MTC has a genetic association with multiple endocrine neoplasia (MEN) type 2A and 2B syndromes, but it has an inheritable non-MEN mode of transmission.
Sporadic, or isolated, MTC occurs in 75% of patients, and familial MTC comprises the rest.
Outcome depends on extent of disease, nature of tumor biology, and overall efficacy of surgical treatment.
Advances in genetic testing in the past few years have revolutionized the management of this disease.
Pathophysiology
MTC is usually diagnosed on physical examination as a solitary neck nodule, and early spread to regional lymph nodes is common. Distant metastases occur in the liver, lung, bone, and brain.

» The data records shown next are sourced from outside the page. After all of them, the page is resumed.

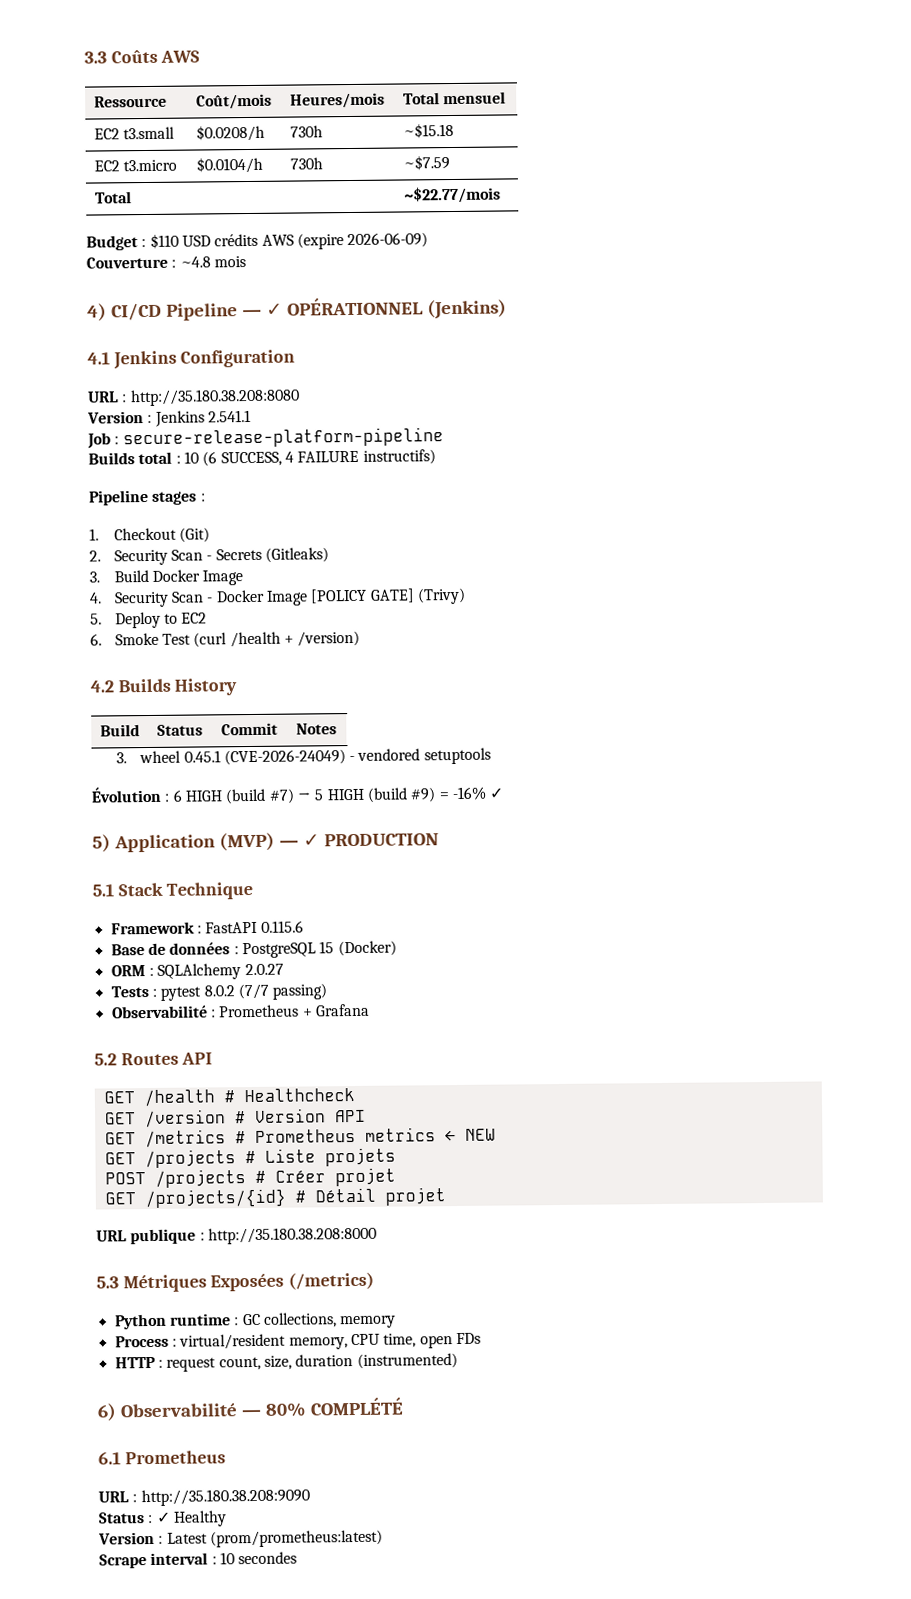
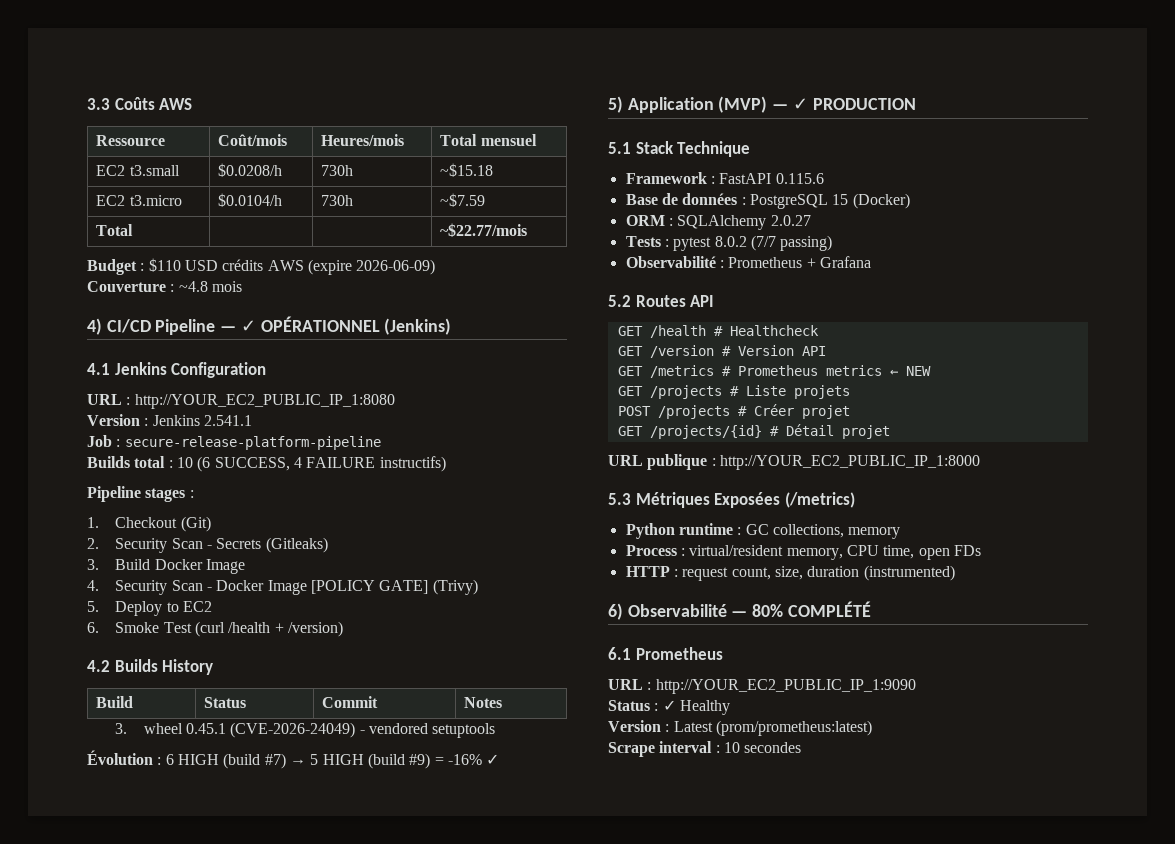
- URL : http://35.180.38.208:8080
+ URL : http://YOUR_EC2_PUBLIC_IP_1:8080
- URL publique : http://35.180.38.208:8000
+ URL publique : http://YOUR_EC2_PUBLIC_IP_1:8000
- URL : http://35.180.38.208:9090
+ URL : http://YOUR_EC2_PUBLIC_IP_1:9090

Sporadic MTC usually is unilateral. In association with MEN syndromes, it always is bilateral and multicentric. MTC typically is the first abnormality observed in both MEN 2A and 2B syndromes.
In addition to producing calcitonin, MTC cells can produce several other hormones, including corticotropin, serotonin, melanin, and prostaglandins; moreover, paraneoplastic syndromes (eg, carcinoid syndrome, Cushing syndrome) can occur in these patients.
Mutations in the ret protooncogene, a receptor protein tyrosine kinase encoded on chromosome 10, have been recently classified into discrete subtypes; prophylactic thyroidectomy can now be offered to specific types of patients with this genetic abnormality.
Frequency
United States
MTC comprises less than 10% of all thyroid cancers. This figure translates into approximately 1000 diagnoses per year.
International
International incidence is similar to that in the United States.
Mortality/Morbidity
Isolated MTC typically demonstrates a relatively indolent biologic progression. While regional lymph node metastases are possible, the lesion may not spread outside of the cervical region until several months later. MTC associated with MEN syndromes may have a more aggressive course, which also depends on associated comorbidity (eg, pheochromocytoma).
Interestingly, despite advances in genetic screening for the ret protooncogene, recent evidence has yet to show a definitive impact on disease prognosis in preliminary population studies.
Age
Peak incidence of isolated MTC occurs in the fifth or sixth decade of life, and peak incidence of MTC associated with MEN 2A or 2B occurs during the second or third decade of life.
History
A specific constellation of symptoms of medullary thyroid carcinoma (MTC) is not usually noted; however, one or more of the following symptoms may be observed:
- Patients may describe a lump at the base of the neck, which may interfere with or become more prominent during swallowing.
- Patients with locally advanced disease may present with hoarseness, dysphagia, and respiratory difficulty.
- Although uncommon, patients may present with various paraneoplastic syndromes, including Cushing or carcinoid syndrome.
- Diarrhea may occur from increased intestinal electrolyte secretion secondary to high plasma calcitonin levels.
- Distant metastases (eg, lung, liver, bone) may produce symptoms of weight loss, lethargy, and bone pain.
Physical
- Physical examination may demonstrate a dominant thyroid nodule at the base of the neck.
- Palpable cervical lymphadenopathy signifies disease that has progressed locally.
- Abdominal pain, jaundice, and rarely, bone tenderness may occur in patients with systemic metastases.
Causes
- MTC has a genetic association with MEN syndromes types 2A and 2B; however, it is inheritable by a non-MEN mode of transmission. Sporadic MTC occurs in 75% of patients, and familial MTC comprises the rest.
- Ret has led to MTC development in cells derived from neural crest tissue.
Carcinoid Tumor, Intestinal
De Quervain Thyroiditis
Goiter
Goiter, Toxic Nodular
Graves Disease
Hyperthyroidism
Multiple Endocrine Neoplasia, Type 2
Thyroid Lymphoma
Thyroid Nodule
Thyroid, Anaplastic Carcinoma
Thyroid, Follicular Carcinoma
Thyroid, Medullary Carcinoma
Thyroid, Papillary Carcinoma
Other Problems to be Considered
VIPomas
Lab Studies
- Obtain serum calcitonin levels to detect subclinical disease in the thyroid gland, cervical lymph nodes, or at distant sites.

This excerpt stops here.